Chapter 8: The World Is Not Its Own Best Generative Model

“Cognition is for action!” “Cognition is not just for action; cognition is action!” “The world is its own best model!” “Organisms don’t represent the world. They enact a world inseparable from their own structure!” And so on.

These are just some of the claims you’ve likely come across if you’ve spent any time reading the literature on embodied cognition and enactivism. In this and the next post I address such claims from the perspective of the theory of mental representation that I’ve outlined in previous chapters. At the core of this theory, remember, is the idea of generative models in the brain that facilitate a kind of flexible predictive capacity across different domains.

In this post I address what Lawrence Shapiro calls the “replacement hypothesis,” the hypothesis that embodied interactions with the environment replace the need for mental representations in cognitive processes.

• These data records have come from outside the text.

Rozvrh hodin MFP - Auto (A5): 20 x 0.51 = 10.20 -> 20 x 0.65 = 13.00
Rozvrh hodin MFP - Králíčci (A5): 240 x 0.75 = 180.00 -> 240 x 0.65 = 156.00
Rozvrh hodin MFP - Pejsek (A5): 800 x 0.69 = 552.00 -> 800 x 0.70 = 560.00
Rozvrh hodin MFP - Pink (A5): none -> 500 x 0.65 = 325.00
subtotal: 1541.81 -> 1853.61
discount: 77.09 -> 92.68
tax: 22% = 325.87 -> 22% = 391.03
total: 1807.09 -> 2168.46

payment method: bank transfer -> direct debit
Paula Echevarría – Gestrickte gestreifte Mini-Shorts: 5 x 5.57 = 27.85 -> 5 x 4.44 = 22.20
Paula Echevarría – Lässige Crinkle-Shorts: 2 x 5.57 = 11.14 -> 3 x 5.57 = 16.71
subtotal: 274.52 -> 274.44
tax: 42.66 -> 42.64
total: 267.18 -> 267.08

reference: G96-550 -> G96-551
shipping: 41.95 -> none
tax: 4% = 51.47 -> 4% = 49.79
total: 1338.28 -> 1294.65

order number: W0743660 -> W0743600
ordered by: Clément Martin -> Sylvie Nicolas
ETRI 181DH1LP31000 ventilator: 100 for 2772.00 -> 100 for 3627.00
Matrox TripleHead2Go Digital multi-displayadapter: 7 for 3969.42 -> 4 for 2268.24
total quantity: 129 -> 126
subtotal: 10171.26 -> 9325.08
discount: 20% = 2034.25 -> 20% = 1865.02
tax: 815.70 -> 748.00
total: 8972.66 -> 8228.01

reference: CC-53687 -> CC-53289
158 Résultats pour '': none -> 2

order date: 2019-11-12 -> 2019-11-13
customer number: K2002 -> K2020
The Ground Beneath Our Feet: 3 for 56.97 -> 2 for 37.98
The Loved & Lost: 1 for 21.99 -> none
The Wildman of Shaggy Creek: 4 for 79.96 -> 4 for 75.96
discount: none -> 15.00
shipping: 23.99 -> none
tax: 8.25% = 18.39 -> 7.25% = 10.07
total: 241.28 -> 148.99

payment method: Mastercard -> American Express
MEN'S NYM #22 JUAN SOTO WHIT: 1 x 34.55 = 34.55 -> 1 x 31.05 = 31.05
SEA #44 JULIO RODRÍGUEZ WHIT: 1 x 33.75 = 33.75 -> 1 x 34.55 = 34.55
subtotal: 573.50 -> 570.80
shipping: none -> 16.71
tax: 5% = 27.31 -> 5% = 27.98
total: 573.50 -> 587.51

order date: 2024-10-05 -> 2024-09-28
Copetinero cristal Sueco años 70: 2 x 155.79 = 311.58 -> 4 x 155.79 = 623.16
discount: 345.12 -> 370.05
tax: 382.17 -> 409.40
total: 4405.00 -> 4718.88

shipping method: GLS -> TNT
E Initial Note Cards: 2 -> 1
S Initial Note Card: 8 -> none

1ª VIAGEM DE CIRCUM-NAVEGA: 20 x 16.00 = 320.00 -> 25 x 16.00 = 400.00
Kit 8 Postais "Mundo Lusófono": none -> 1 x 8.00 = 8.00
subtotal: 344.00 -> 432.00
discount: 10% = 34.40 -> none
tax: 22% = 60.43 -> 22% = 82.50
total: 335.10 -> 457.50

First, though, some clarifications.


First, the replacement hypothesis is associated with what is sometimes called “radical” embodied cognition. That is, there are many proponents of good old fashioned (conservative?) embodied cognition who aren’t allergic to mental representations. Importantly, the theory of mental representation that I have outlined and defended is consistent with many themes from this less radical tradition: for example, the importance of features of the body and environment (including social environment) in problem solving, the importance of temporal constraints in cognitive processes, the way in which we experience the world from the perspective of specific kinds of creatures with idiosyncratic interests, response profiles, and so on (see next post).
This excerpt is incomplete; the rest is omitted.